The UK’s economy is expected to shrink by 8 percent this year due to the coronavirus pandemic, and it is unlikely that the economy will recover to pre-Covid-19 levels until 2023, according to a leading economic forecaster.
Official figures showed Britain’s economy shrank by a record 20.4 percent in April, indicating that the region is on its way to witness its worst recession in the last three centuries.

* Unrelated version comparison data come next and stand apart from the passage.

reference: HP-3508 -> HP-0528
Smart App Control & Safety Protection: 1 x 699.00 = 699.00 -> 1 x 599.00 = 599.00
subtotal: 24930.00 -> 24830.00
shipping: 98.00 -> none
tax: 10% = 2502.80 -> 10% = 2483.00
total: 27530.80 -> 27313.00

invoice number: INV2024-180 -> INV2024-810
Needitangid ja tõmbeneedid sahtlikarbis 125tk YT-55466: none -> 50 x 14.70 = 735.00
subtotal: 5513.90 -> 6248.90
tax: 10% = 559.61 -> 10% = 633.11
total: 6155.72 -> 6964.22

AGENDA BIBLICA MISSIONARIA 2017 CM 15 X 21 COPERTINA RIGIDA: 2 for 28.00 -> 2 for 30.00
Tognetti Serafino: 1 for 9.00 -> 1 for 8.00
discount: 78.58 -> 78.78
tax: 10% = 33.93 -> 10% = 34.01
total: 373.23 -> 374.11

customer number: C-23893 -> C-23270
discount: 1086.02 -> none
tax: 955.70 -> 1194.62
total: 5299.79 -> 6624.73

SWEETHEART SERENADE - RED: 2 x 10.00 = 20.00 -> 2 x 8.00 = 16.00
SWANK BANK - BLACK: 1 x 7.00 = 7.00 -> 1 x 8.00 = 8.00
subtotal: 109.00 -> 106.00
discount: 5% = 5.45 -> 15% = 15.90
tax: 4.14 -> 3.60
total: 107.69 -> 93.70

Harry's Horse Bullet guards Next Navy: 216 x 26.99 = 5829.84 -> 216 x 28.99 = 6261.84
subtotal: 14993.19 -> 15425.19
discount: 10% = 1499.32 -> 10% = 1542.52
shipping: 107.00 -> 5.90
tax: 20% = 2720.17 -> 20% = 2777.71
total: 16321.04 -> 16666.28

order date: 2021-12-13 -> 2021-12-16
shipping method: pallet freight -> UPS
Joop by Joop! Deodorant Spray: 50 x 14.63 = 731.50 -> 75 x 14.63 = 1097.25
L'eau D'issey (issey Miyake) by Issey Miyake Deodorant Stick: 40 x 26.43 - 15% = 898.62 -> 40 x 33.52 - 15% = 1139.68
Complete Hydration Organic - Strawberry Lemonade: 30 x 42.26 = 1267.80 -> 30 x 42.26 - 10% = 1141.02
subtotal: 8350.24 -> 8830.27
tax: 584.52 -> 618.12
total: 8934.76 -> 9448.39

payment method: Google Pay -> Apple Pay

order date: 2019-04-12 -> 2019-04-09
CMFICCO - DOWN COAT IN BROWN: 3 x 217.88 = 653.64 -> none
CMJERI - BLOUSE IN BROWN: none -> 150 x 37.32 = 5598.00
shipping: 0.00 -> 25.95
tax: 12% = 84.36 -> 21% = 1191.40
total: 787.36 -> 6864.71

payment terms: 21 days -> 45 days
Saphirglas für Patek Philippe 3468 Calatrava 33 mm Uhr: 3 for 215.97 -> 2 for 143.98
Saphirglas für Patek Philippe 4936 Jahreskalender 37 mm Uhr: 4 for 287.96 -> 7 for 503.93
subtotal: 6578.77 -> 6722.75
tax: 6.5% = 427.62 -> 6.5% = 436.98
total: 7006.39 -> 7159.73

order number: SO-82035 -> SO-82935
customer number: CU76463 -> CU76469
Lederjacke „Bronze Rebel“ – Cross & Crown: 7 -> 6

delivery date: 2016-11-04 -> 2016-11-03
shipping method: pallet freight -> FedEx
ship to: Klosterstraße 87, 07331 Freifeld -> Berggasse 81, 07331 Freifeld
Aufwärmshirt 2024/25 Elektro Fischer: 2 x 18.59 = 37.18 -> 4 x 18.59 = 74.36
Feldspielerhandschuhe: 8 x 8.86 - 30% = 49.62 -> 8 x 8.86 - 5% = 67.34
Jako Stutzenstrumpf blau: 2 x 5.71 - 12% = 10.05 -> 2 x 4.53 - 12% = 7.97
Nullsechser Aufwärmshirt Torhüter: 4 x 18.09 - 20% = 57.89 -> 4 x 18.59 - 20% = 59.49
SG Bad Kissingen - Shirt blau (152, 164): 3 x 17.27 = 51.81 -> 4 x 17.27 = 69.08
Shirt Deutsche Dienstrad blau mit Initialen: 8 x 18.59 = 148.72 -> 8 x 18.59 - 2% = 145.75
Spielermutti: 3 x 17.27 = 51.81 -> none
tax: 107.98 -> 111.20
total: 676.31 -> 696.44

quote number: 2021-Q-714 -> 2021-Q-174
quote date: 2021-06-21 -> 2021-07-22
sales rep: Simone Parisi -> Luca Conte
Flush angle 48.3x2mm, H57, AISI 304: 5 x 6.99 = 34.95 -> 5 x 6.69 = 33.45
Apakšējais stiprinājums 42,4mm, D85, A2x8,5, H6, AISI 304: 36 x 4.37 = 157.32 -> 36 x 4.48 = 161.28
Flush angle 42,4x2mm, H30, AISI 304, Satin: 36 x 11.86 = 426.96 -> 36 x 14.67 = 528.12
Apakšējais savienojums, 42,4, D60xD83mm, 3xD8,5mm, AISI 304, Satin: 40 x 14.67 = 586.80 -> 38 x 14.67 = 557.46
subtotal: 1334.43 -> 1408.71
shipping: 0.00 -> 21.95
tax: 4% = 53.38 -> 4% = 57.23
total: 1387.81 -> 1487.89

Mark Gregory, EY UK’s chief economist told the media, “This is an undoubtedly challenging environment for businesses and forecasting is extremely difficult. We’ve made some significant adjustments to our GDP expectations compared to what the data told us just six weeks ago.”
The EY report further revealed that consumer spending could slump 17 percent in the second quarter and by 8.7 percent over the year as a whole – before rebounding in 2021.
In the month of April, The Organisation for Economic Cooperation and Development announced that it expects the UK economy to shrink by more than any other developed country as businesses struggle to recover from the pandemic. It estimates that UK’s GDP will contract by 11.5 percent in 2020 and if the UK witness a second wave of the virus attack, GDP will contract by 14 percent.
The World Bank also predicts that the global economy will shrink by 5.2 percent this year due to the pandemic.
Economic activities in advanced economies are forecasted to contract by 7 percent this year as domestic demand and supply, trade, and finance have been severely disrupted due to the lockdown measures introduced to curb the spread of the Covid-19 virus.